A paracentesis is a procedure that uses a hollow needle or plastic tube (catheter) to remove fluid from the abdominal cavity. A paracentesis may also be called an abdominal tap.

Why a paracentesis is done

A paracentesis is done when a person has a swollen abdomen, pain or problems breathing because there is too much fluid in the abdomen (ascites). Normally, there is little or no fluid in the abdomen. Removing the fluid helps relieve these symptoms. The fluid may be examined to help find out what is causing the ascites.

How a paracentesis is done

A paracentesis is done in an outpatient clinic or in a hospital. Depending on the amount of fluid that needs to be removed, a paracentesis can take up to 45 minutes.

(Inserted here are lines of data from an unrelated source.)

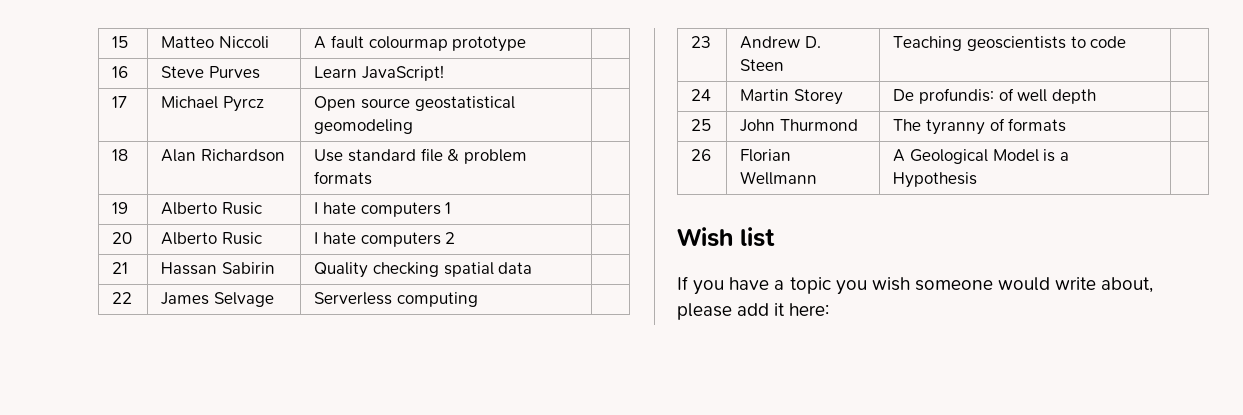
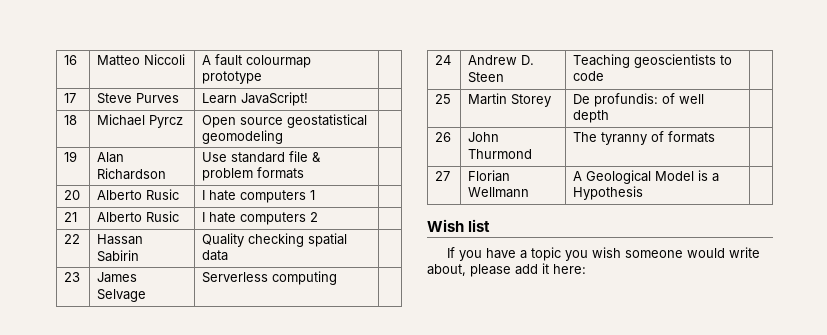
- 15 | Matteo Niccoli | A fault colourmap prototype |
+ 16 | Matteo Niccoli | A fault colourmap prototype |
- 16 | Steve Purves | Learn JavaScript! |
+ 17 | Steve Purves | Learn JavaScript! |
- 17 | Michael Pyrcz | Open source geostatistical geomodeling |
+ 18 | Michael Pyrcz | Open source geostatistical geomodeling |
- 18 | Alan Richardson | Use standard file & problem formats |
+ 19 | Alan Richardson | Use standard file & problem formats |
- 19 | Alberto Rusic | I hate computers 1 |
+ 20 | Alberto Rusic | I hate computers 1 |
- 20 | Alberto Rusic | I hate computers 2 |
+ 21 | Alberto Rusic | I hate computers 2 |
- 21 | Hassan Sabirin | Quality checking spatial data |
+ 22 | Hassan Sabirin | Quality checking spatial data |
- 22 | James Selvage | Serverless computing |
+ 23 | James Selvage | Serverless computing |
- 23 | Andrew D. Steen | Teaching geoscientists to code |
+ 24 | Andrew D. Steen | Teaching geoscientists to code |
- 24 | Martin Storey | De profundis: of well depth |
+ 25 | Martin Storey | De profundis: of well depth |
- 25 | John Thurmond | The tyranny of formats |
+ 26 | John Thurmond | The tyranny of formats |
- 26 | Florian Wellmann | A Geological Model is a Hypothesis |
+ 27 | Florian Wellmann | A Geological Model is a Hypothesis |

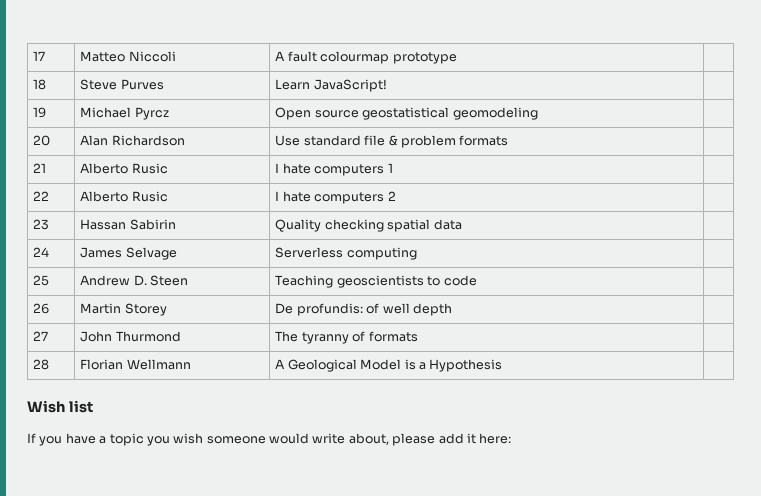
- 16 | Matteo Niccoli | A fault colourmap prototype |
+ 17 | Matteo Niccoli | A fault colourmap prototype |
- 17 | Steve Purves | Learn JavaScript! |
+ 18 | Steve Purves | Learn JavaScript! |
- 18 | Michael Pyrcz | Open source geostatistical geomodeling |
+ 19 | Michael Pyrcz | Open source geostatistical geomodeling |
- 19 | Alan Richardson | Use standard file & problem formats |
+ 20 | Alan Richardson | Use standard file & problem formats |
- 20 | Alberto Rusic | I hate computers 1 |
+ 21 | Alberto Rusic | I hate computers 1 |
- 21 | Alberto Rusic | I hate computers 2 |
+ 22 | Alberto Rusic | I hate computers 2 |
- 22 | Hassan Sabirin | Quality checking spatial data |
+ 23 | Hassan Sabirin | Quality checking spatial data |
- 23 | James Selvage | Serverless computing |
+ 24 | James Selvage | Serverless computing |
- 24 | Andrew D. Steen | Teaching geoscientists to code |
+ 25 | Andrew D. Steen | Teaching geoscientists to code |
- 25 | Martin Storey | De profundis: of well depth |
+ 26 | Martin Storey | De profundis: of well depth |
- 26 | John Thurmond | The tyranny of formats |
+ 27 | John Thurmond | The tyranny of formats |
- 27 | Florian Wellmann | A Geological Model is a Hypothesis |
+ 28 | Florian Wellmann | A Geological Model is a Hypothesis |

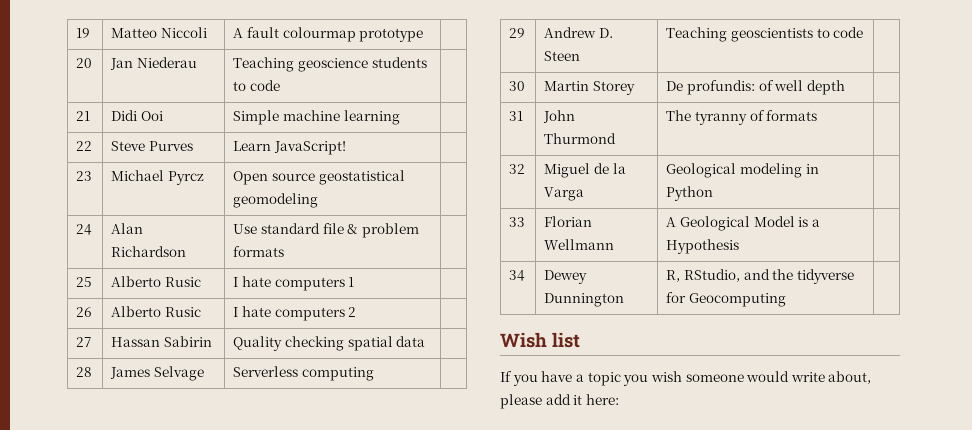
- 17 | Matteo Niccoli | A fault colourmap prototype |
+ 19 | Matteo Niccoli | A fault colourmap prototype |
- 18 | Steve Purves | Learn JavaScript! |
+ 20 | Jan Niederau | Teaching geoscience students to code |
+ 21 | Didi Ooi | Simple machine learning |
+ 22 | Steve Purves | Learn JavaScript! |
- 19 | Michael Pyrcz | Open source geostatistical geomodeling |
+ 23 | Michael Pyrcz | Open source geostatistical geomodeling |
- 20 | Alan Richardson | Use standard file & problem formats |
+ 24 | Alan Richardson | Use standard file & problem formats |
- 21 | Alberto Rusic | I hate computers 1 |
+ 25 | Alberto Rusic | I hate computers 1 |
- 22 | Alberto Rusic | I hate computers 2 |
+ 26 | Alberto Rusic | I hate computers 2 |
- 23 | Hassan Sabirin | Quality checking spatial data |
+ 27 | Hassan Sabirin | Quality checking spatial data |
- 24 | James Selvage | Serverless computing |
+ 28 | James Selvage | Serverless computing |
- 25 | Andrew D. Steen | Teaching geoscientists to code |
+ 29 | Andrew D. Steen | Teaching geoscientists to code |
- 26 | Martin Storey | De profundis: of well depth |
+ 30 | Martin Storey | De profundis: of well depth |
- 27 | John Thurmond | The tyranny of formats |
+ 31 | John Thurmond | The tyranny of formats |
- 28 | Florian Wellmann | A Geological Model is a Hypothesis |
+ 32 | Miguel de la Varga | Geological modeling in Python |
+ 33 | Florian Wellmann | A Geological Model is a Hypothesis |
+ 34 | Dewey Dunnington | R, RStudio, and the tidyverse for Geocomputing |

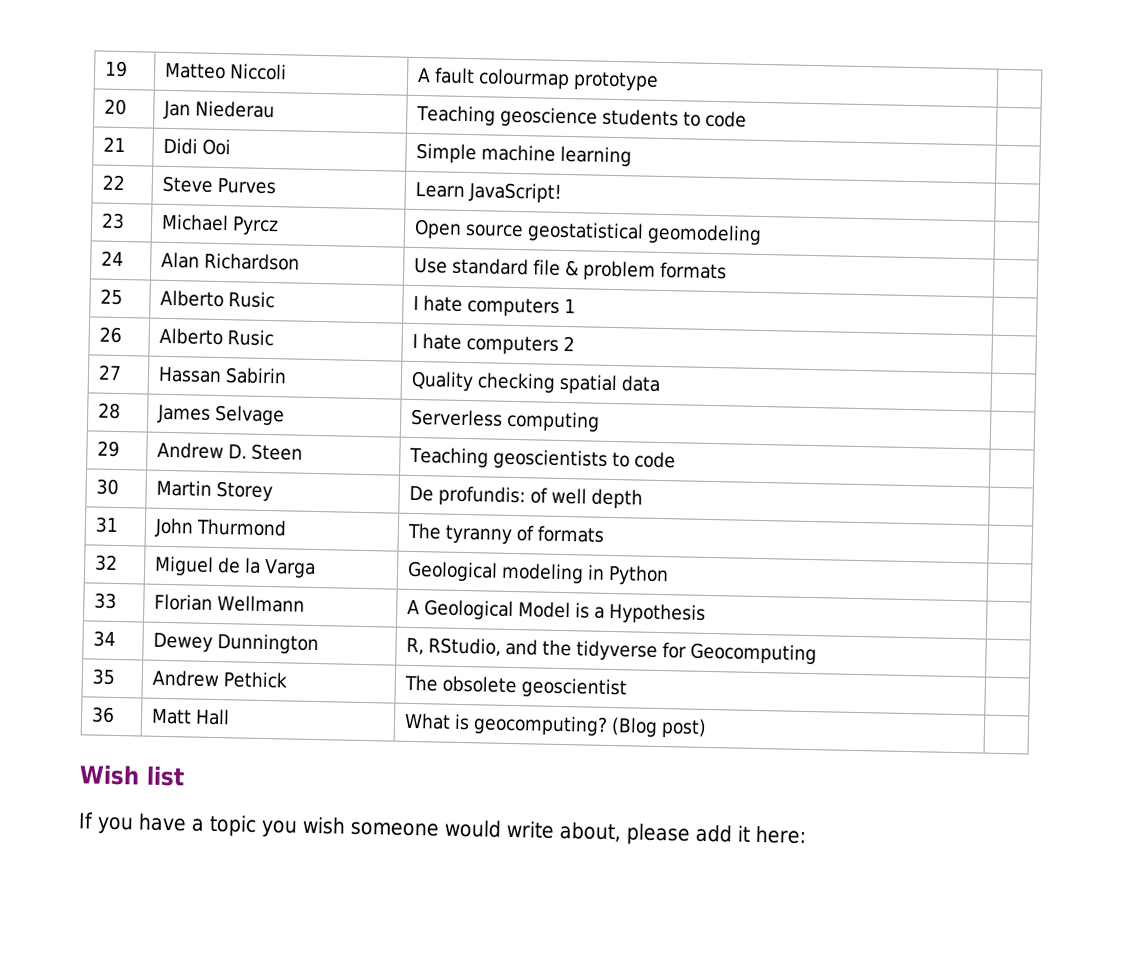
+ 35 | Andrew Pethick | The obsolete geoscientist |
+ 36 | Matt Hall | What is geocomputing? (Blog post) |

You will lie on your back on a bed that has the head slightly raised. You won’t have anything covering your abdomen. A local anesthetic is used to numb the area where the doctor will put in the hollow needle.

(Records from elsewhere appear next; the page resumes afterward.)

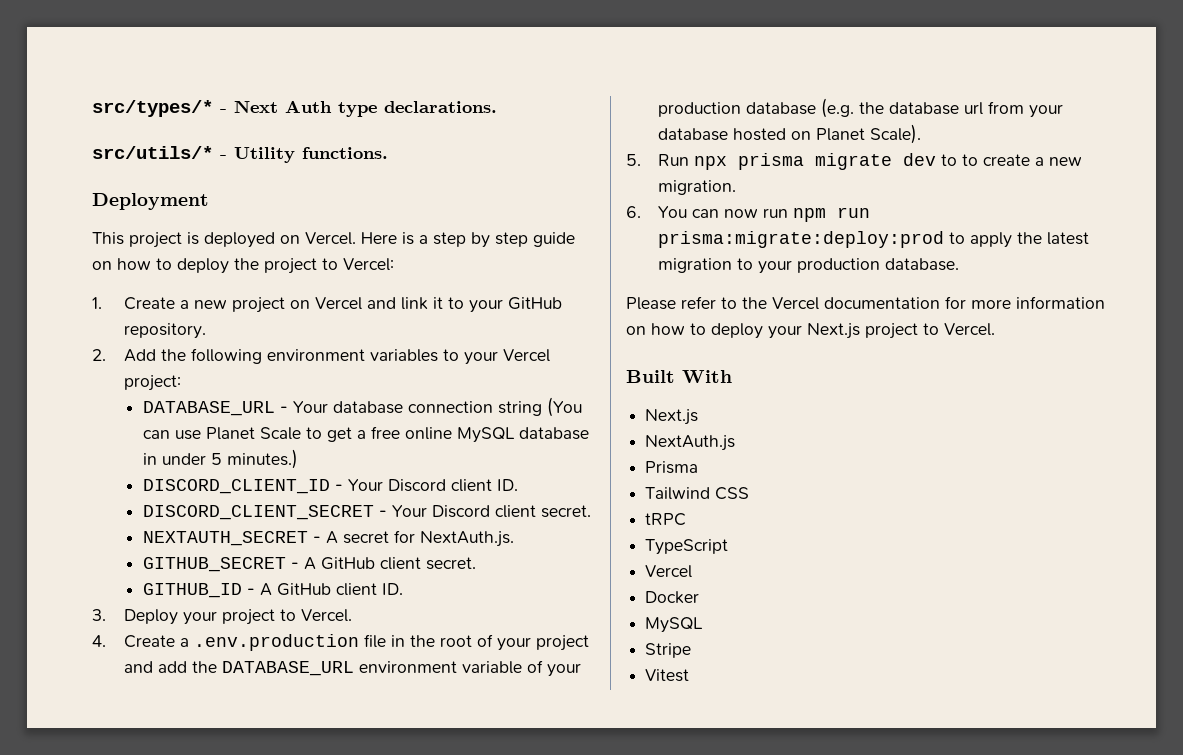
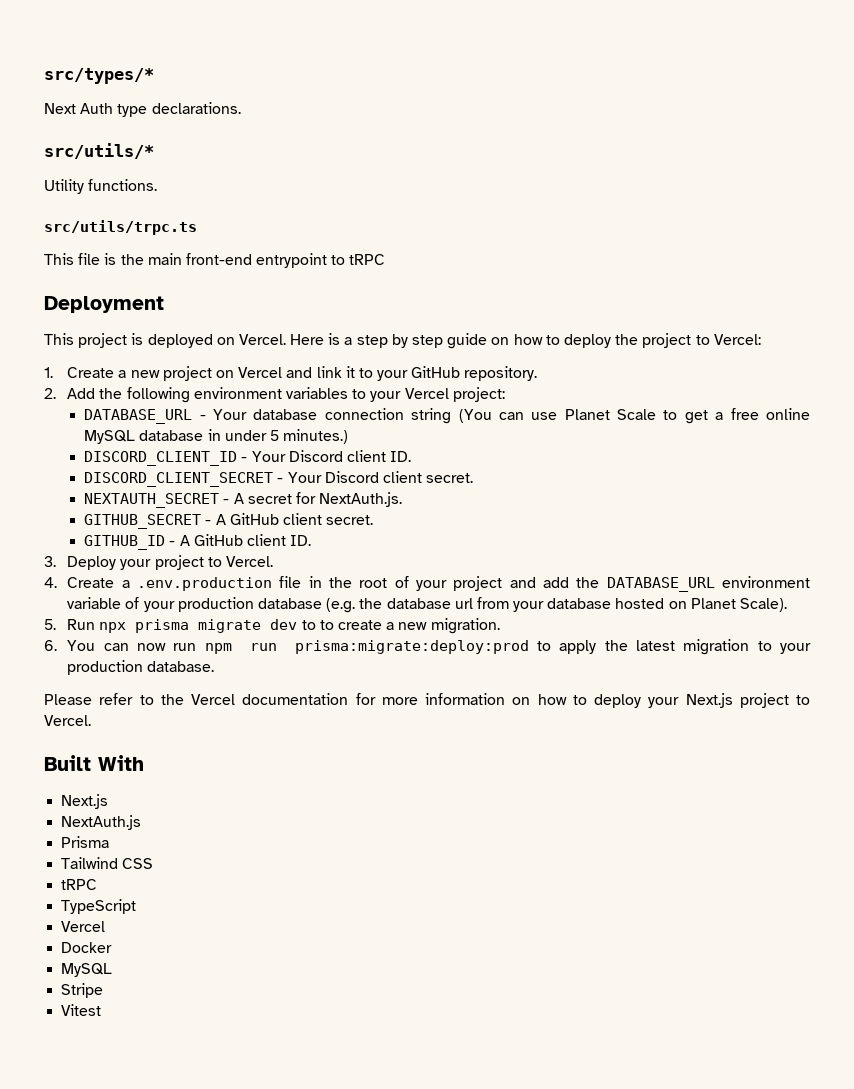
- src/types/* - Next Auth type declarations.
+ src/types/*
+ Next Auth type declarations.
- src/utils/* - Utility functions.
+ src/utils/*
+ Utility functions.
+ src/utils/trpc.ts
+ This file is the main front-end entrypoint to tRPC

The doctor will use a thin, hollow needle or a catheter. The needle or catheter is pushed through the skin and muscles into the abdominal cavity. Sometimes an ultrasound is done to help the doctor find the best place to put the needle.

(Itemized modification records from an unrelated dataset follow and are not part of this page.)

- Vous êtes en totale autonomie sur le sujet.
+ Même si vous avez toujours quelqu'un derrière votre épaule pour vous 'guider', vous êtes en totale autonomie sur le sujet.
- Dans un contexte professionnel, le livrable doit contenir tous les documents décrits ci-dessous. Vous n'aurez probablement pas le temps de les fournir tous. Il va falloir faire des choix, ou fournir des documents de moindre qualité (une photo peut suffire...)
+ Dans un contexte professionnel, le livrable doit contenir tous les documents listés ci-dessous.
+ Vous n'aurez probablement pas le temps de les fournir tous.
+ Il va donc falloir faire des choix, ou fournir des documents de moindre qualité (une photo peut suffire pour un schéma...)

Once the needle or catheter is in place, the excess fluid is drained. When fluid stops draining, the needle or catheter is removed. A small bandage is used to cover the area where the needle or catheter was inserted.

If your healthcare team thinks that fluid will build up again, they may put a permanent tube in place. This is called a tunnelled peritoneal drainage catheter. One end of this catheter stays inside the body, and the other end is attached to a bottle or container outside the body. You can drain the fluid at home and won’t have to keep going back to the hospital.

Potential side effects

A paracentesis doesn’t usually cause many side effects. Some side effects may include:

  • discomfort or pain where the needle or catheter is inserted
  • dizziness or light-headedness, especially if a lot of fluid is removed
  • infection
  • puncture of the bowel, bladder or blood vessels when the needle is put into the cavity
  • low blood pressure or shock
  • kidney failure

What the results mean

There are several causes of too much fluid in the abdomen, including:

  • injury to the abdomen
  • infection of the peritoneum (peritonitis)
  • scarring of the liver tissue (cirrhosis) or liver failure
  • cancer, in particular ovarian, uterine, cervical, colorectal, stomach, pancreatic or liver cancer

What happens if the result is abnormal

Depending on the results, your doctor will decide if you need more tests, any treatment or follow-up care.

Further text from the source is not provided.